If the offer relates to a trial or the hearing of a step other than a motion, it is made at least seven days before the trial or hearing date.
The offer does not expire and is not withdrawn before the hearing starts.
The offer is not accepted.
The party who made the offer obtains an order that is as favourable as or more favourable than the offer. O. Reg. 114/99, r. 18 (14).
18 (16) When the court exercises its discretion over costs, it may take into account any written offer to settle, the date it was made and its terms, even if subrule (14) does not apply. O. Reg. 114/99, r. 18 (16).
[6] Subrule 18(16) permits the court to go beyond the strict conditions set out in subrule (14) and award partial or full recovery costs even though subrule (14) does not apply.
[7] In Serra v. Serra, 2009 ONCA 395, at paragraph 8, the Ontario Court of Appeal confirmed that costs rules are designed to foster three important principles:
(1) to partially indemnify successful litigants for the cost of litigation;
(2) to encourage settlement; and
(3) to discourage and sanction inappropriate behaviour by litigants.
[8] Rule 24 created a new framework for determining costs in family law proceedings. The presumptive nature of Rule 24 has significantly curtailed the court's discretion regarding costs in family law proceedings and absent compelling circumstances or the exceptions set out in the rule itself, costs are generally awarded to the successful party. The Ontario Court of Appeal in C.A.M. v. D.M. held that while the Rules have not completely removed a judge's discretion, the Rules nonetheless circumscribed the broad discretion previously granted to the courts in determining costs (paragraph 40). Courts must not only decide liability for costs, but also the amount of those costs.
[9] The court's role in assessing costs is not necessarily to reimburse a litigant for every dollar spent on legal fees. As was pointed out in Boucher et al. v. Public Accountants Council for the Province of Ontario, the award of costs must be fixed in an amount that is fair and reasonable for the unsuccessful party to pay in the particular proceedings rather than an exact measure of actual costs to the successful litigant.
[10] In Delellis v. Delellis and Delellis, at paragraph 9, Justice David R. Aston states the following:
"… recent cases under the Rules of Civil Procedure, R.R.O. 1990, Reg. 194, as amended, have begun to de-emphasize the traditional reliance upon "hours spent times hourly rates" when fixing costs...Costs must be proportional to the amount in issue and the outcome. The overall objective is to fix an amount that is fair and reasonable for the unsuccessful party to pay in the particular circumstances of the case, rather than an amount fixed by the actual costs incurred by the successful litigant..."
Analysis
[11] It is not disputed that the Applicant Mr. Loftus was almost entirely successful on the motions before me. The primary issue to be addressed on the motions was father's request for November and Christmas access. The mother would not agree to any access prior to the return of the trial in this matter.
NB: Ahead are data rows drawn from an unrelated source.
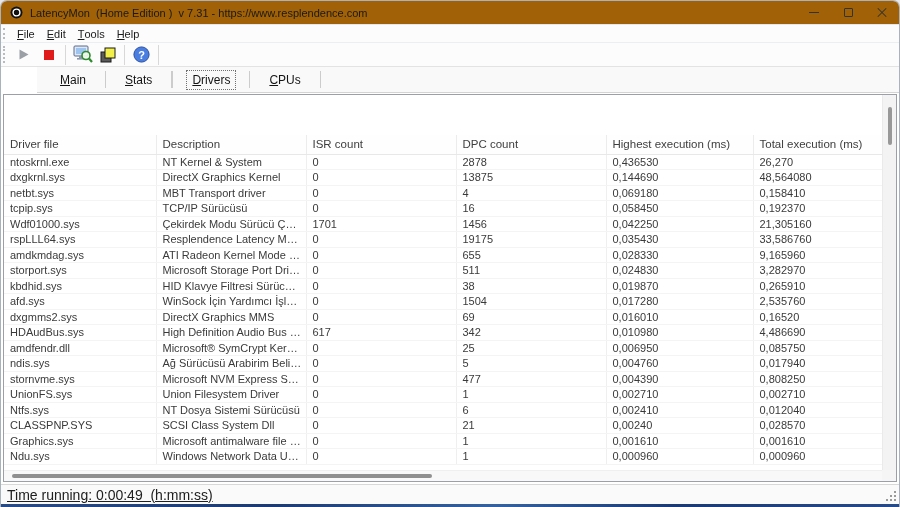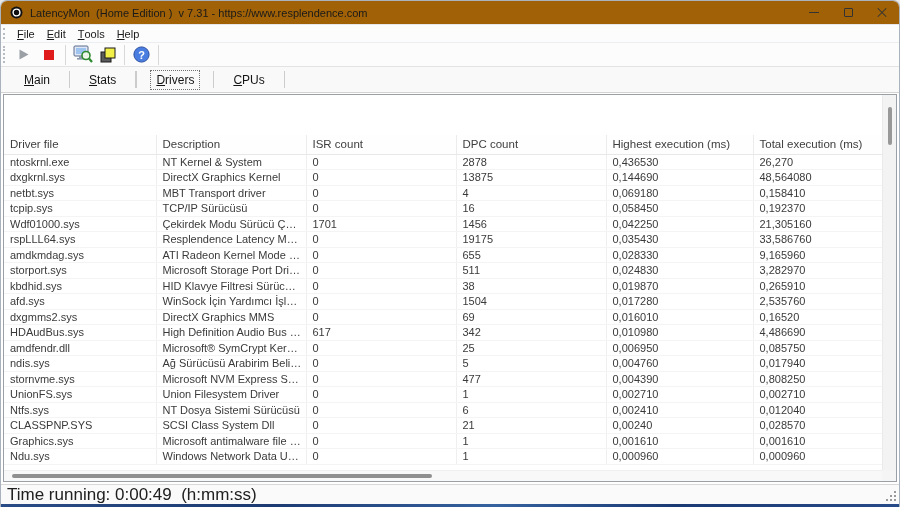--- a/index.html
+++ b/index.html
@@ -31,7 +31,7 @@
   .tb-btn{ width:23px; height:22px; display:flex; align-items:center; justify-content:center; border:1px solid transparent; border-radius:2px; margin:0 1px; }
   .tb-sep{ width:1px; height:20px; background:#d8d8d8; margin:0 4px; flex:none; }
   
-  .tabbar{ height:26px; background:#f9f9f9; border-bottom:1px solid #d4d4d4; display:flex; align-items:stretch; padding-left:4px; flex:none; }
+  .tabbar{ height:26px; background:#f9f9f9; border-bottom:1px solid #d4d4d4; display:flex; align-items:stretch; padding-left:4px; flex:none;margin-left:36px; }
   .tab{ font-size:12px; color:#141414; display:flex; align-items:center; padding:0 13px; position:relative; }
   .tab-sep{ width:1px; background:#cccccc; margin:4px 0; flex:none; }
   .tab.selected .tab-label-box{ border:1px dotted #707070; padding:2px 5px;text-align:right; }

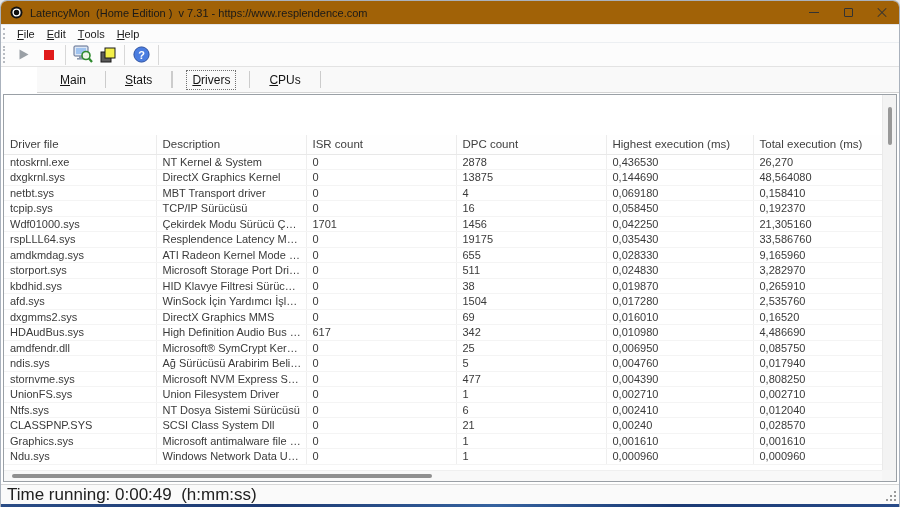--- a/index.html
+++ b/index.html
@@ -52,7 +52,7 @@
   .scroll-corner{ position:absolute; right:0; bottom:0; width:14px; height:11px; background:#f5f5f5; }
   
   .statusbar{ margin-top:2px; height:20px; background:#fafafa; border-top:1px solid #d8d8d8; display:flex; align-items:center; padding-left:6px; position:relative; flex:none; }
-  .status-text{ font-size:17px; color:#202020; white-space:pre; }
+  .status-text{ font-size:14px; color:#202020; white-space:pre;text-decoration:underline; }
   .resize-grip{ position:absolute; right:2px; bottom:2px; width:12px; height:12px;
     background:
       radial-gradient(circle at 10px 10px, #9a9a9a 1.2px, transparent 1.4px),

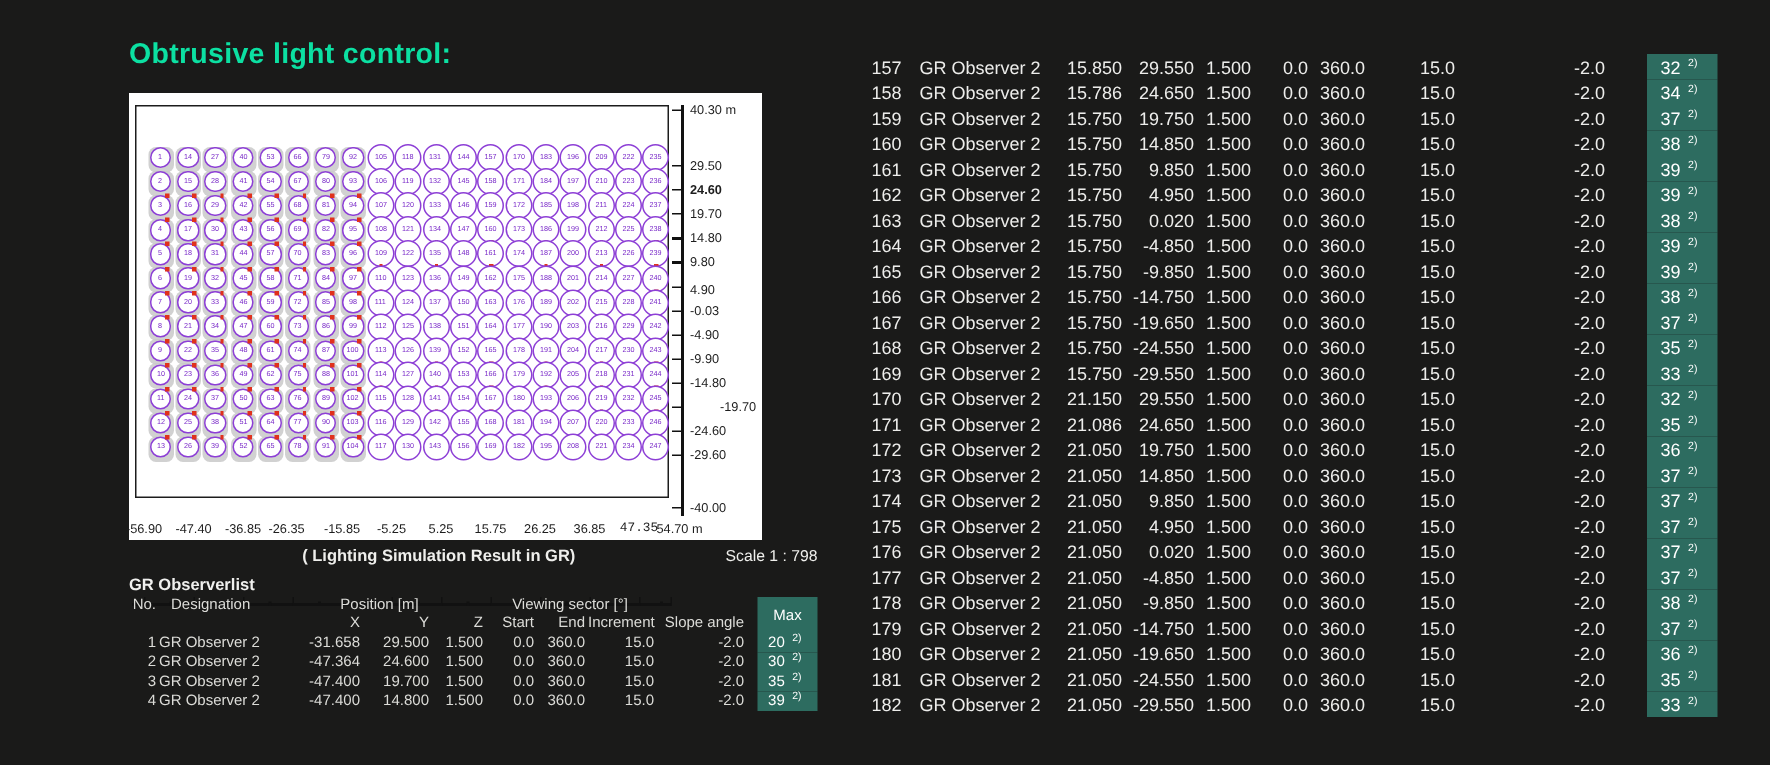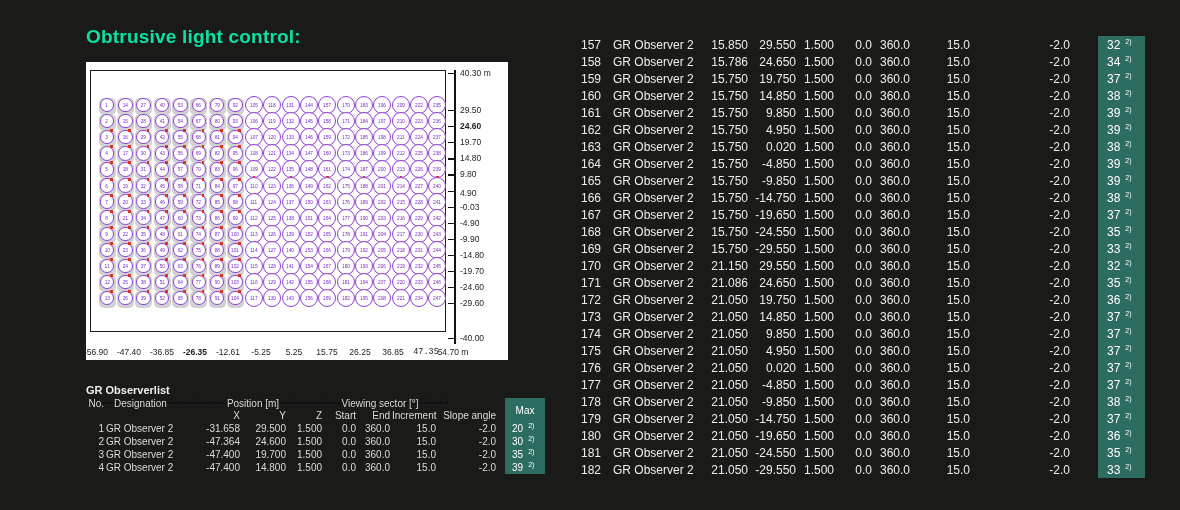--- a/index.html
+++ b/index.html
@@ -1079,7 +1079,7 @@
       <div class="tick" style="left: 362px; top: 192.9px; width: 7px; height: 1.3px;"></div>
       <div class="axis-label" style="left: 374px; top: 188.9px;">-14.80</div>
       <div class="tick" style="left: 362px; top: 209px; width: 7px; height: 1.3px;"></div>
-      <div class="axis-label" style="left: 374px; top: 205px; text-align: center;">-19.70</div>
+      <div class="axis-label" style="left: 394px; top: 205px; text-align: center;">-19.70</div>
       <div class="tick" style="left: 362px; top: 225.1px; width: 7px; height: 1.3px;"></div>
       <div class="axis-label" style="left: 374px; top: 221.1px;">-24.60</div>
       <div class="tick" style="left: 362px; top: 241.2px; width: 7px; height: 1.3px;"></div>

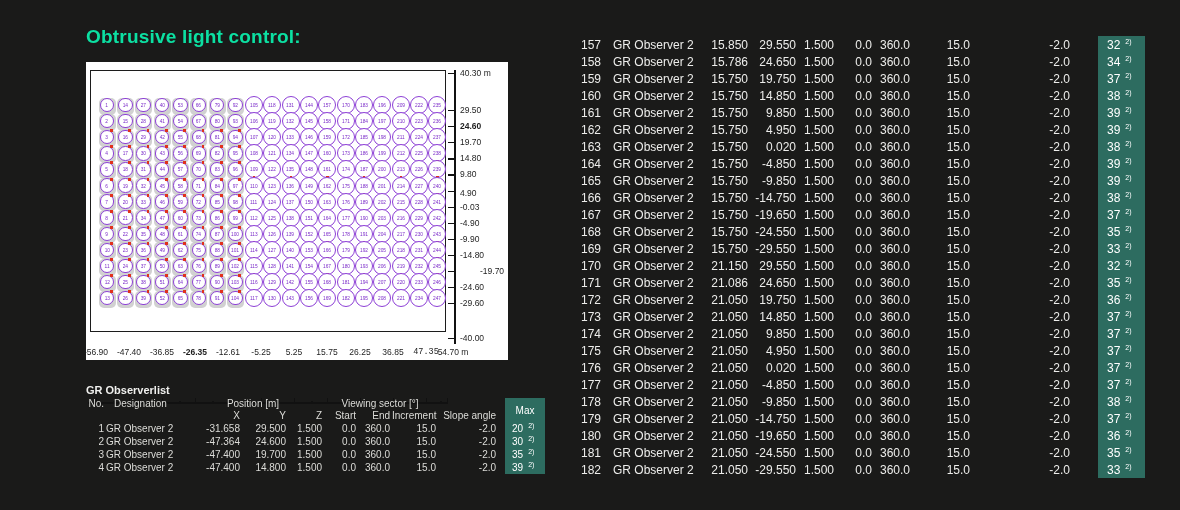--- a/index.html
+++ b/index.html
@@ -1097,7 +1097,7 @@
       <div class="axis-label" style="left: 60px; top: 286px; width: 32px; text-align: center;">-36.85</div>
       <div class="tick" style="left: 109px; top: 336px; width: 1.4px; height: 6px;"></div>
       <div class="tick" style="left: 125.5px; top: 339px; width: 2px; height: 2.5px;"></div>
-      <div class="axis-label" style="left: 93px; top: 286px; width: 32px; text-align: center; font-weight: bold;">-26.35</div>
+      <div class="axis-label" style="left: 93px; top: 286px; width: 32px; ">-26.35</div>
       <div class="tick" style="left: 142px; top: 336px; width: 1.4px; height: 6px;"></div>
       <div class="tick" style="left: 158.5px; top: 339px; width: 2px; height: 2.5px;"></div>
       <div class="axis-label" style="left: 126px; top: 286px; width: 32px; text-align: center;">-12.61</div>

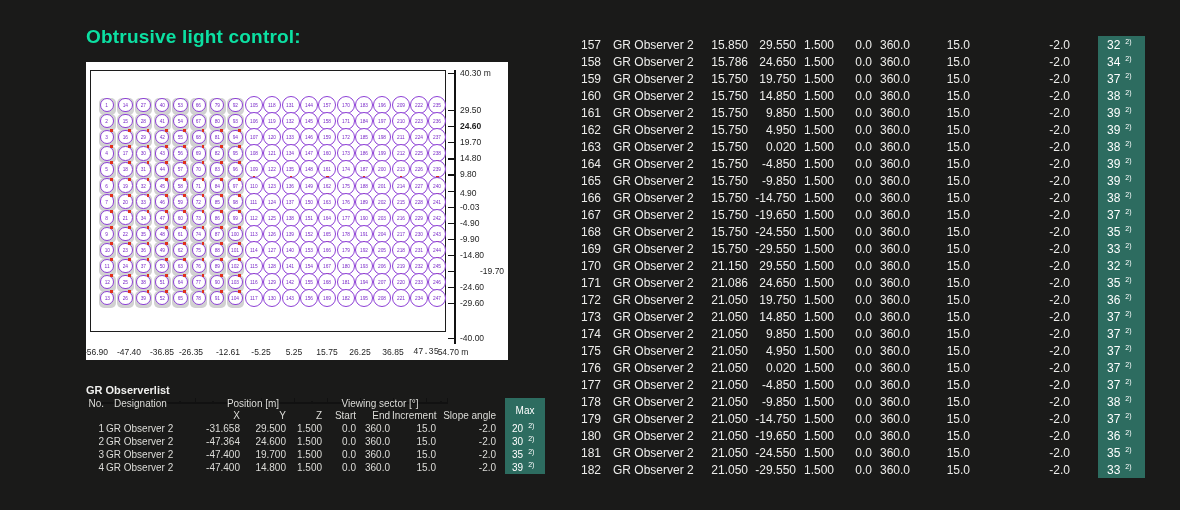--- a/index.html
+++ b/index.html
@@ -1100,7 +1100,7 @@
       <div class="axis-label" style="left: 93px; top: 286px; width: 32px; ">-26.35</div>
       <div class="tick" style="left: 142px; top: 336px; width: 1.4px; height: 6px;"></div>
       <div class="tick" style="left: 158.5px; top: 339px; width: 2px; height: 2.5px;"></div>
-      <div class="axis-label" style="left: 126px; top: 286px; width: 32px; text-align: center;">-12.61</div>
+      <div class="axis-label" style="left: 126px; top: 286px; width: 32px; text-align: center;">-15.85</div>
       <div class="tick" style="left: 175px; top: 336px; width: 1.4px; height: 6px;"></div>
       <div class="tick" style="left: 191.5px; top: 339px; width: 2px; height: 2.5px;"></div>
       <div class="axis-label" style="left: 159px; top: 286px; width: 32px; text-align: center;">-5.25</div>

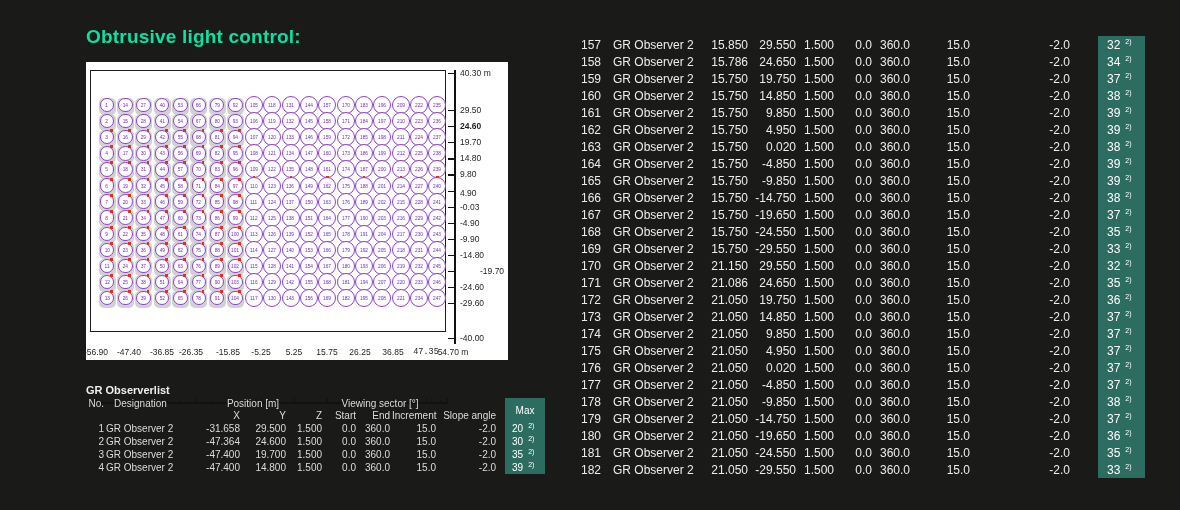--- a/index.html
+++ b/index.html
@@ -1123,6 +1123,10 @@
       <div class="axis-label" style="left: 351px; top: 286px; width: 32px; text-align: center;">54.70 m</div>
     </div>
 
+  <div class="caption-row">
+    <div class="plot-caption">( Lighting Simulation Result in GR)</div>
+    <div class="scale-label">Scale 1 : 798</div>
+  </div>
 
   <div class="obs-title">GR Observerlist</div>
The first four days of trial were heard before Justice M. Pawagi on October 3, 4, 5 and 16, 2017. The trial was scheduled to resume before Justice Pawagi on December 27 and 28, 2017.
[12] I heard the Applicant's motion for November and Christmas access as it would not be appropriate for Justice Pawagi to be hearing mid-trial motions for access on the very issue to be determined by her on a final basis. I also heard the motion for summer access brought by the Applicant and was therefore familiar with some of the background facts and the parties.
[13] A lengthy motion for access was heard before me. A second attendance was required to release my decision orally given the time constraints. The parties filed lengthy materials. The issue was understandably, extremely important to both parties.
[14] Ms Nicoll is a family law practitioner who was called to the bar in 1984 and has approximately 33 years experience of family law experience. She practices exclusively in the area of family law. In the bill of costs submitted, her hourly rate is set at $400.00 per hour on a full recovery scale and $300.00 per hour on a partial recovery scale. This is a reasonable hourly rate for someone of Ms Nicoll's skill and experience. Ms Nicoll incurred approximately 13.5 hours for preparation and attendance time for this motion, again, a reasonable period of time.
[15] However, I am not prepared to grant costs on a full recovery basis. Neither party served an offer to settle in these proceedings. The failure to serve an offer to settle is an important factor that I should take into consideration on assessing costs, particularly given the requirements of Rule 18 of the Family Law Rules and the overall objectives and Rule 24(5) of the Family Law Rules, which provides that the failure to make an offer to settle is a factor that the court must consider in determining whether a party acted reasonably.
[16] Justice Stanley Sherr states the following in J.V.M. v. F.D.P., 2011 ONCJ 616, and I adopt this reasoning in assessing the costs in these proceedings:
"I was not provided with an offer to settle by either party…The failure to make an offer to settle much earlier by either party is unreasonable behaviour. Subrule 2(4) imposes a duty on parties and their lawyers to promote the primary objective of the rules to deal with cases justly (subrule 2(2)). This includes taking appropriate steps to save time and expense (subrule 2(3)). Offers to settle play an important role in saving time and expense by promoting settlements, focusing parties and often narrowing issues in dispute. See Laing v. Mahmoud, 2011 ONSC 6737. The failure to serve an offer to settle will be an adverse factor when assessing costs."
[17] Ms Nicoll submits that the Applicant did not serve an offer to settle because one day after the last day of the ongoing trial in this matter, counsel for the mother faxed a letter advising that the mother was ceasing court ordered (on consent) contact between the child and the Applicant. Respectfully, this position by the mother does not obviate the Applicant from making a Rule 18 Offer to Settle, given the cost consequences triggered by Rule 18 Offers to Settle. However, the mother's position was unreasonable given the previous lengthy ruling that I made on the issue of suspending access pending the trial.
[18] I also take into consideration that the Respondent mother is the primary caregiver of the child and she is not receiving any child support from the applicant.
The Order
[19] Taking into account all of these factors, the respondent mother, Ms Chamberlain, shall be required to pay the applicant, Mr. Loftus' costs fixed at $3,000.00 inclusive of fees, disbursements and HST, to be payable forthwith, or no later than 30 days from the date of this order.